Input data:
════════════════

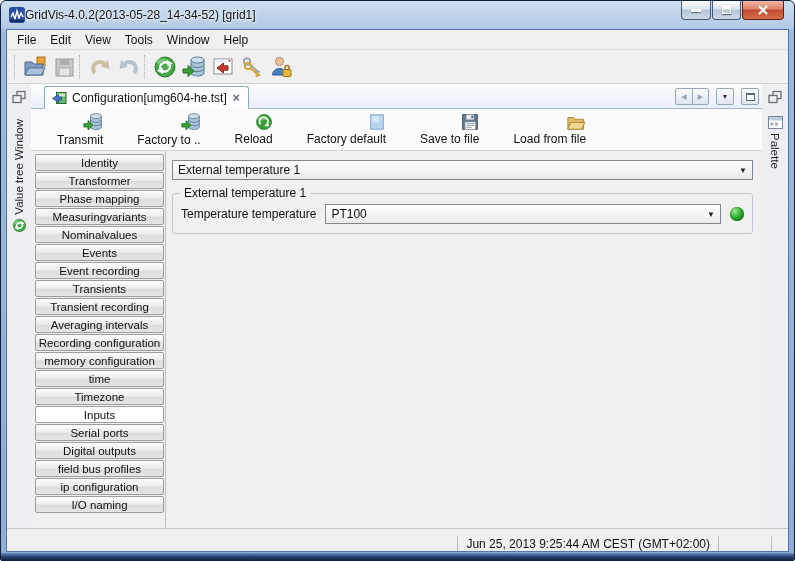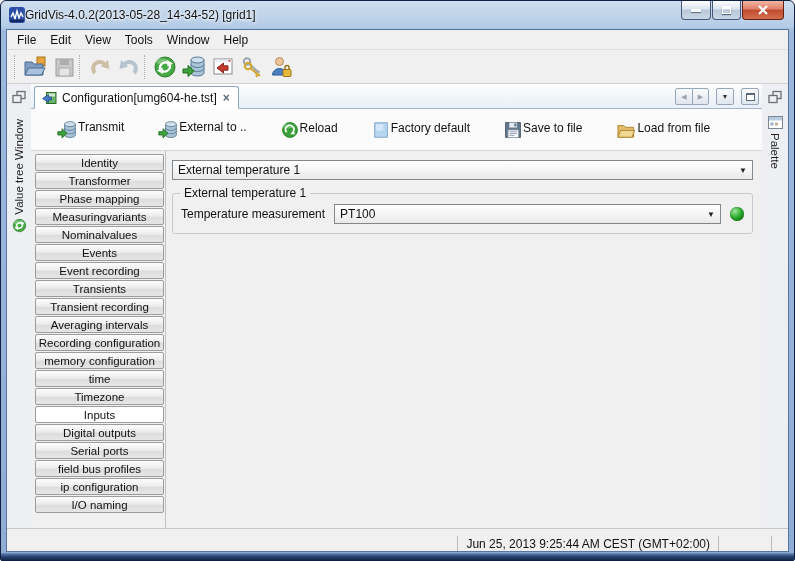"Configuration[umg604-he.tst]" .tab { margin: 2px 0 -1px 3px -> 2px 0 -1px 13px }
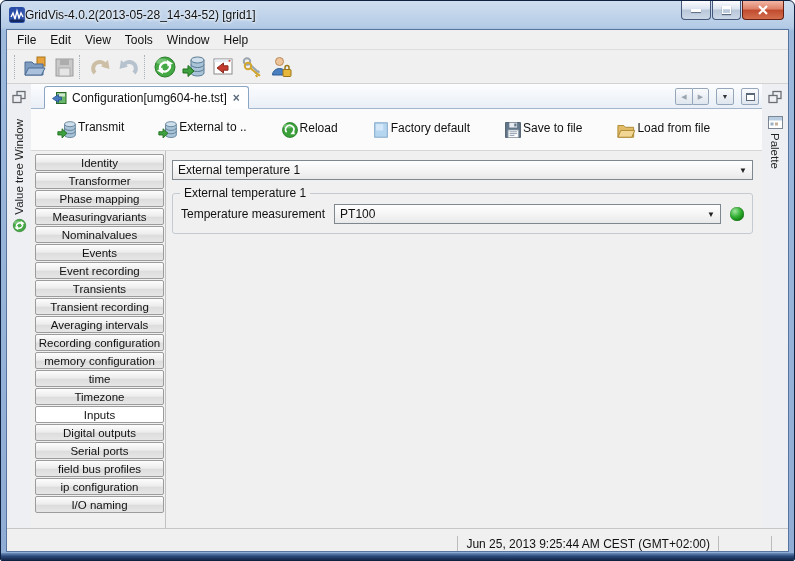"Transmit" .docbtn { align-items: flex-start -> flex-end; flex-direction: row -> column }
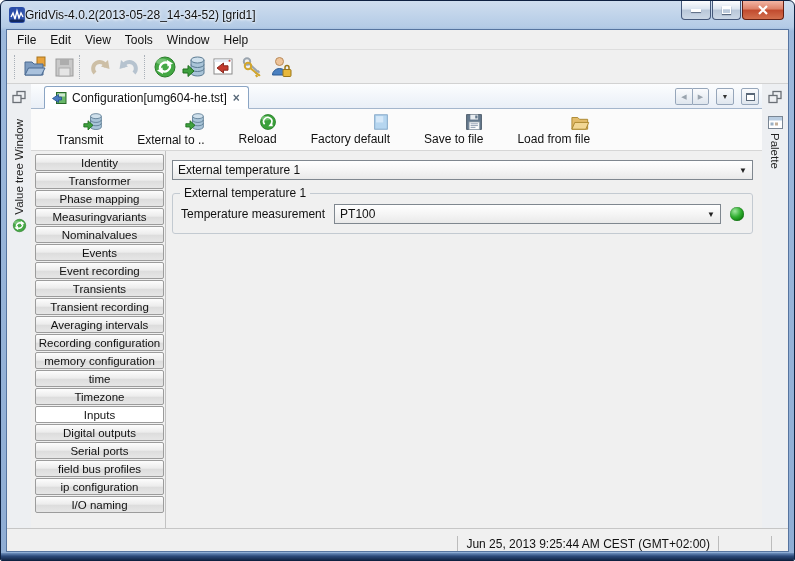"External to .." span { text: External -> Factory }
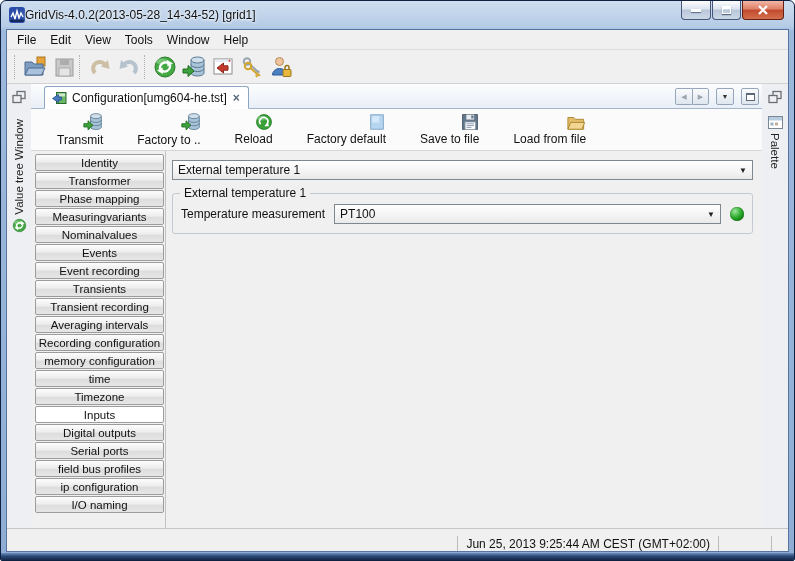"Temperature measurement" span.flabel { text: measurement -> temperature }
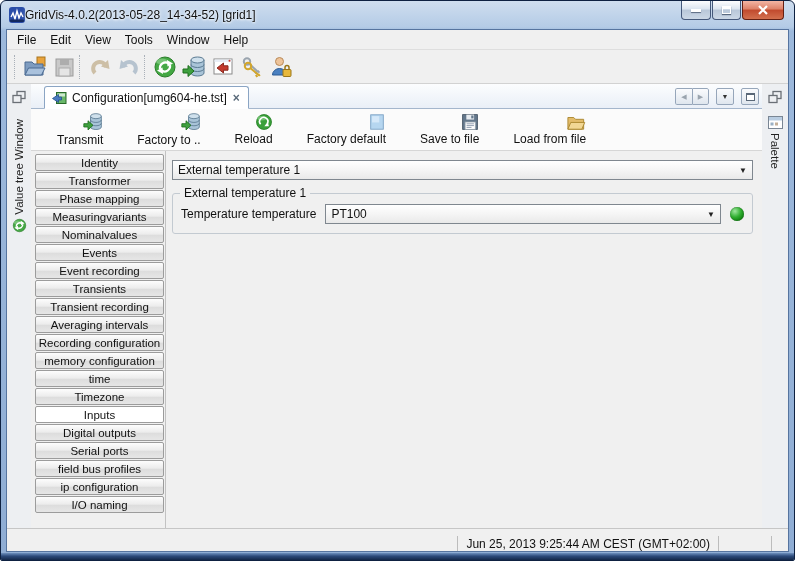"Digital outputs" div.cat { order: before "Serial ports" -> after "Serial ports" }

════════════════

What you should do: Should any entry above carry a picture, omit it and repeat everything else word for word.

Written answer:
"Configuration[umg604-he.tst]" .tab { margin: 2px 0 -1px 3px -> 2px 0 -1px 13px }
"Transmit" .docbtn { align-items: flex-start -> flex-end; flex-direction: row -> column }
"External to .." span { text: External -> Factory }
"Temperature measurement" span.flabel { text: measurement -> temperature }
"Digital outputs" div.cat { order: before "Serial ports" -> after "Serial ports" }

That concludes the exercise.